Eventually however, Larrabee was canceled and its architecture was recycled to create the first
generation Xeon Phi (what I will be using here). This first generation Xeon Phi, codenamed Knights Corner
was built to be a coprocessor card that occupied a PCIe slot in another system, with later generations
abandoning this structure in favor of having high core count CPUs instead. Due to this architecture
only really existing for a single generation, documentation on this processor is relatively sparse. In addition
to this, support for the Phi has been removed from Intel's OneAPI which has replaced Parallel Studio (The utility used
to write and compile code for the Phi).
Given these caveats, I will have to find a number of solutions to work around the blocks in the way of
using this card. This blog will be a location for me to document the steps I take towards getting
code running on this Phi so that others can do the same if they want to play around with high core counts.
Getting the Phi
I managed to purchase a Xeon Phi 71s1p on eBay for ~$100CAD, unfortunately I had believed this to be a 16GB
model, but it was in fact only 8GB. Had I known this, a 5120p can be had on eBay for closer to $60CAD; however,
the 71s1p does have 4 more threads than the 5120p as well as higher core clocks, meaning that this wasn't a total waste.
On receiving the card a few things can be noted; first is that this is a server card, meaning that the mounting
brackets it came with can't be used in a normal computer. These were easy enough to remove, simply unscrewing a
handful of phillips head screws I was able to remove them. This left me with a card that had no mounting hardware,
meaning that I would have to make my own, but for now I can install it in a system to test.
Or so you would think, but in fact, no, the card still can not be used in a normal system as is. The
Xeon Phi cards were sold in a variety of SKUs varying in memory capacity, core count, and importantly
for a normal user, cooling format. The p at the end of the SKU denotes that this is actually a passively
cooled card. This does not mean that the card is able to cool itself with no airflow, but instead
relies on the high airflow that exists in a server to force air through its heatsink in order to stay
within its operating temperature. Since I will be mounting this in a system that doesn't meet the
Intel recommended airflow requirements, another solution will need to be found.
Thankfully, after a few hours running my 3D printer, I was able to print a
fan shroud to which I could mount an 80mm fan in order to keep the Phi running cool. This isn't
a normal 80mm fan however, the fan I chose to use is rated for 100CFM at full load, with plenty of
static pressure to force air through the restrictive heatsink of the Phi. Other cooling options exist
out there, with some even speculating watercooling, however this is a cheap and effective cooler that
is suitably fit for purpose. Finally I designed and printed a
replacement bracket
so that I could properly mount the card to my case.
Installation
In order to run the phi until installation is complete I connected the cooling fan directly to 12v
from the system's PSU. On first boot I had to enter into the system BIOS and enable above 4G decoding
in order to allocate sufficient PCIe BAR space for the Phi. Following this, I could proceed onwards
through OS installation. Since the Phi is a coprocessor by design, a host system is required to provide
things like power, networking, and storage. In order to have an Operating System interface correctly with
the card, some additional software is needed from Intel. Officially, Intel supported Windows, Red Hat, and Suse
Enterprise Server, however there is documentation online from others who have managed to recompile the
Intel packages to run in Ubuntu and some other systems.
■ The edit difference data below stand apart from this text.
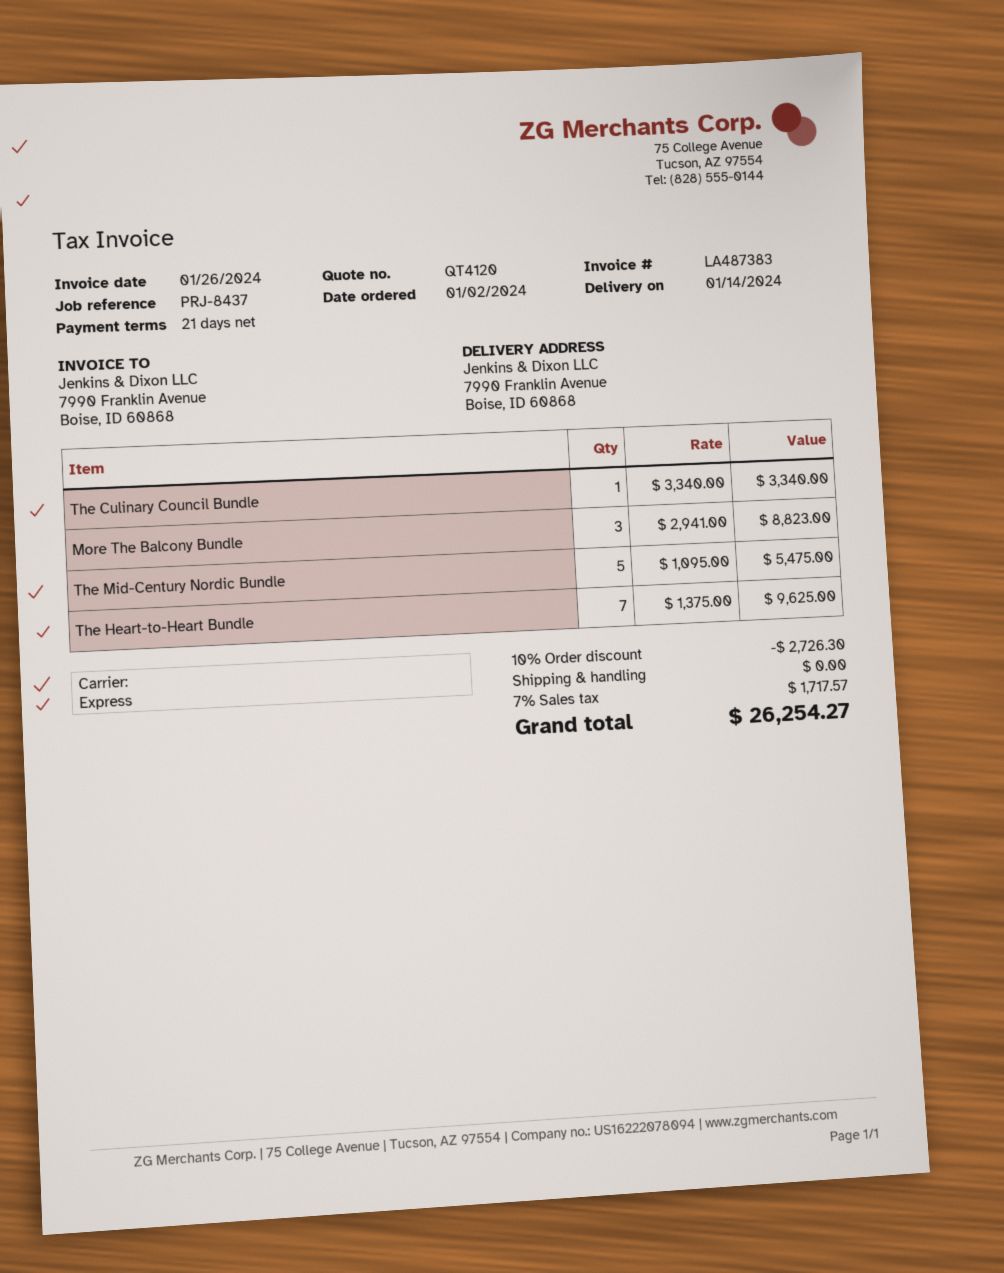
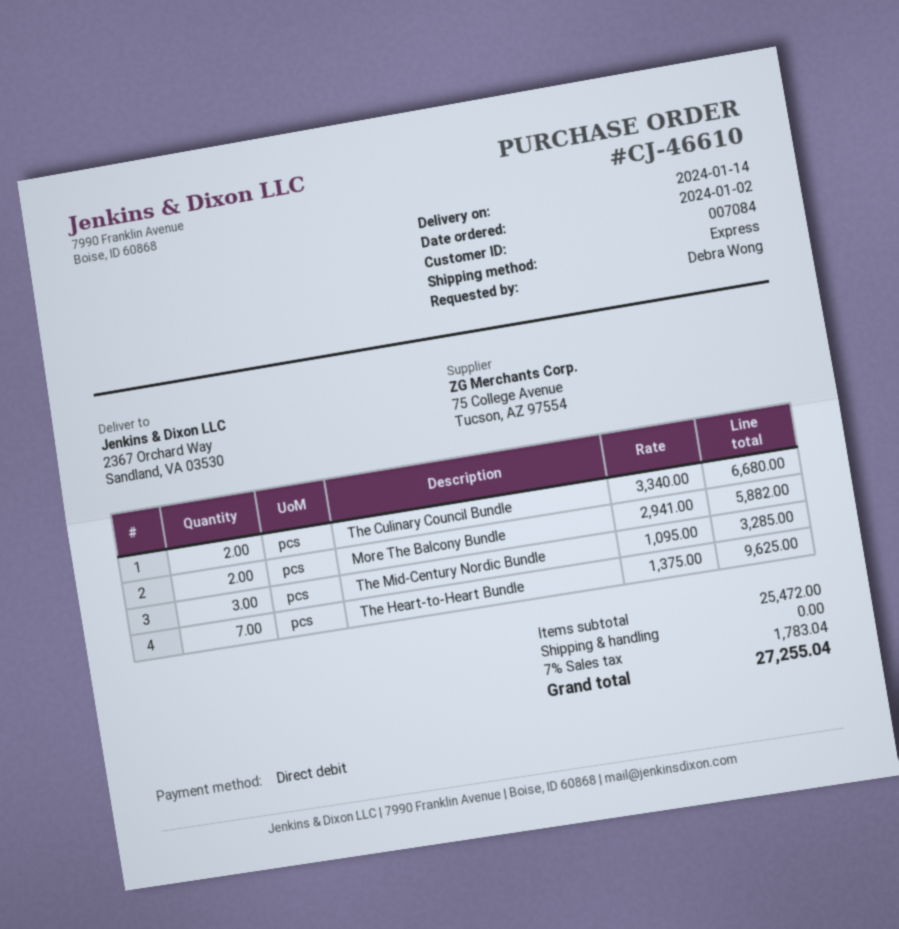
ship to: 7990 Franklin Avenue, Boise, ID 60868 -> 2367 Orchard Way, Sandland, VA 03530
The Culinary Council Bundle: 1 x 3340.00 = 3340.00 -> 2 x 3340.00 = 6680.00
More The Balcony Bundle: 3 x 2941.00 = 8823.00 -> 2 x 2941.00 = 5882.00
The Mid-Century Nordic Bundle: 5 x 1095.00 = 5475.00 -> 3 x 1095.00 = 3285.00
discount: 10% = 2726.30 -> none
tax: 7% = 1717.57 -> 7% = 1783.04
total: 26254.27 -> 27255.04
My first attempt at running the Phi in a system was through Ubuntu Server 20.04; however, this was
quickly cut short due to the code for the Phi having been removed in newer systems. Following this
was a period of trying various OS's on the market, where I eventually settled on using Windows due
to it being the only OS on which installation is well documented. Perhaps one day I will attempt to
install a Linux OS to run this card, but for now Windows isn't a hindrance as most of my work will
not be done on the host machine.
Installation is fairly straightforward in Windows, simply
download the MPSS Windows release of your choice from Intel (so long as Intel keeps these pages online),
and install following the documentation included. Once the utility is properly installed, you can
interface with the card through the Windows command prompt (administrator privileges are required for some features).
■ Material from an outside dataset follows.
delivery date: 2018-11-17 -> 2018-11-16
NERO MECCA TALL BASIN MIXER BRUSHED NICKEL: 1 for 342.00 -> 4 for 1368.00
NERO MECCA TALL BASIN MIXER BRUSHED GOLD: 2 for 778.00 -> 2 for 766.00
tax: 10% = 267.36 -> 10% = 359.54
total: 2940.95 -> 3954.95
Using this access one of the first things I did was set up a script to poll the Phi for its die temperature
and write it to a file.
By then writing a simple batch script to launch this through NodeJS at system boot I am able to
have a fairly frequently updated temperature report from the card. On its own however, this script
isn't particularly useful, so I coupled it with
Fan Control, an open source fan curve customization utility. I created a simple curve that aims to
keep the card inaudible at idle, as well as aiming to keep die temps below around 85C. This keeps
it within Intel's specifications and should keep it from ever thermal throttling.
Once the card could be used without going deaf, the next course of action was to enable access to it,
which was handled by again following the documentation and copying an SSH public key for the root user
to the filesystem. Since the card uses RAM-FS and the file system is reset every time it is booted,
the persistent files are actually stored on the host system. This is a very useful feature, as we can
copy files to this local mount of the file system to keep them accessible across boots. In addition
to this, the Phi also has the ability to mount NFS and CIFS shares, in theory.
The reality of mounting network shares on the Phi is not as cut and dry as one may hope. Since it
runs its own OS, the Phi can't simply gain network access through the host OS and its programs, but
instead relies on bridging the host network adapter with the virtual network adapter it presents to
the host. Theoretically this should be a simple process after which the Phi will be able to route
its traffic through the host systems network interface. In reality for myself however I was unable
to get this to work, and as such will be leaving it for another day. As it stands now, the card is
able to be controlled, I am able to login to it, and I can run commands.
Getting A Compiler
With the Phi set up the next thing to do was to figure out how to compile my own code to run on it. This
turned out to be a relatively lengthy process, since although the Phi is based on the x86 architecture,
it is different enough to not be able to run binaries compiled for typical x86 systems. As such I would
need to find an alternative solution to compiling custom code. Intel used to provide the ability to
cross compile normal C code to the Phi's architecture using a special flag. Unfortunately, they have removed
this feature from their more recent compilers, and have also completely removed the ability to get
the old compiler with this feature as well.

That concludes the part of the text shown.